Tag Archives: accessibility

How I Cope with My Wife’s Stroke and My Son’s Spinal Cord Injury

At age 27, Sean McGonagle was attacked in a shocking act of violence at a bar just two days before Christmas. Shot in the leg and chest, Sean became paralyzed from the chest down. Two years after injury, Sean underwent surgery to remove an abscess on his spinal cord where the bullet had been lodged.

Just four days after his surgery, his mother, Kass, had a stroke that left her with limited mobility and communication skills. Sean and Kass stayed in the same hospital during recovery and pursued rehabilitation at Magee together.

Kass McGonagle Sean McGonagle HelpHOPELive spinal cord injury stroke boat Spirit Philadelphia

Kass and Sean stayed in the same hospital during their recovery.

Father and husband Dennis McGonagle helped to initiate fundraising campaigns with HelpHOPELive to support both Sean and Kass. Dennis explains how his family is living with the lifelong impact of spinal cord injury and stroke.


How is your relationship with your family? 


My relationship with my family is very strong. I retired early so I could be a caregiver for my wife and son, and I have three daughters and three grandchildren that I spend time with. It is very important to all of us to stay close and help each other.

Kass McGonagle Sean McGonagle HelpHOPELive

Dennis, center, retired so he could care for his wife, left, and son.


Why is fundraising important to you?  


Managing health is a minute-to-minute task. We have therapy three times a week, doctors’ appointments and daily care and companionship needs. As a quadriplegic, Sean suffers from a lot of pain and discomfort. Things will not get easier for him as time goes on; as a matter of fact, they will get progressively worse.

Kass McGonagle Sean McGonagle HelpHOPELive

Sean with Joanne from Magee Rehabilitation Hospital

He tries to keep a positive attitude and holds onto the thought that there may be some life-changing medical advancements in his future.

Kass McGonagle Sean McGonagle HelpHOPELive Magee Rehab physical therapy spinal cord injury

Therapy helps Sean cut down on “pain and discomfort” after injury.

For Sean, our last fundraiser was to help him purchase a new wheelchair. We have a long way to go, but the new chair will enable him to stand upright and increase his blood flow. In the long run, it will keep him from getting pressure sores and improve his overall health.

Sean McGonagle fundraising HelpHOPELive comedy hypnosis

Sean fundraises for a new wheelchair and other post-injury costs.

It has been almost three years since Kass’ stroke, and she is dealing with memory loss, speech problems and paralysis on her left side. She is reliant on a wheelchair for mobility support. Kass needs a stair lift to get up and down the staircase safely. We also need to make some modifications to her bathroom to make it safer and more accessible.

Kass McGonagle HelpHOPELive stroke

Kass fundraises with HelpHOPELive for home modifications, mobility needs and more.


How do you feel about fundraising with HelpHOPELive?
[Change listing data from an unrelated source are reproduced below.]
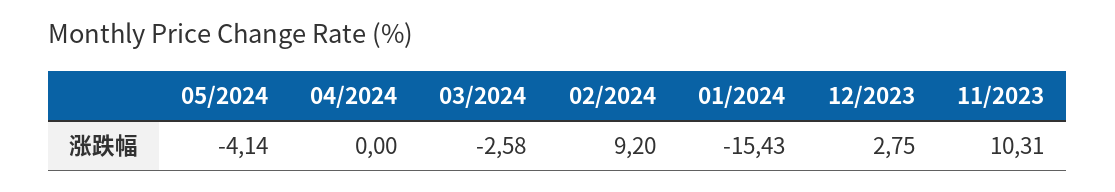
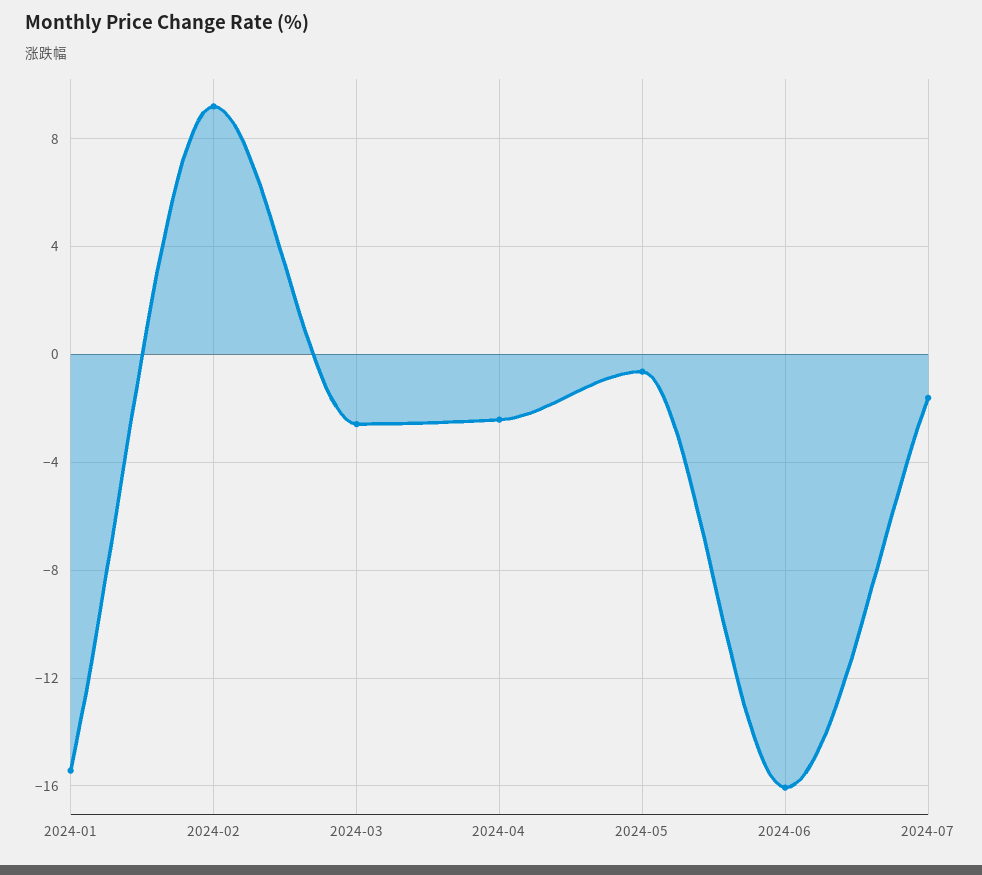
05/2024: -4.14 -> -0.5
04/2024: 0 -> -2.5
12/2023: 2.75 -> none
11/2023: 10.31 -> none
2024-06: none -> -16
2024-07: none -> -1.5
We have been in contact with the nonprofit since 2011. HelpHOPELive is a great nonprofit organization. From digital guidance and customized flyers to general understanding, HelpHOPELive has shown us the path to achieve our fundraising goals. We are also glad to have an avenue to allow our community to understand and support our fundraising goals and events.

Wheelchair van Sean McGonagle

“Picking up my new van! This never would have happened without your donations!”


Is it challenging to support a loved one as a caregiver while being a father?


Being a father and a caregiver is always a challenge, and in my case, I am helping to support both my wife and my son. They have similar needs and yet a lot of different individual needs as well. You can’t be in two places at one time, but somehow we have managed so far. Who better than a husband and father to take care of them? The best part about being a dad is the love of your children. A child is a gift and you get an opportunity to watch kids grow into young adults. My children are also my friends, which is very important to a healthy and honest family relationship.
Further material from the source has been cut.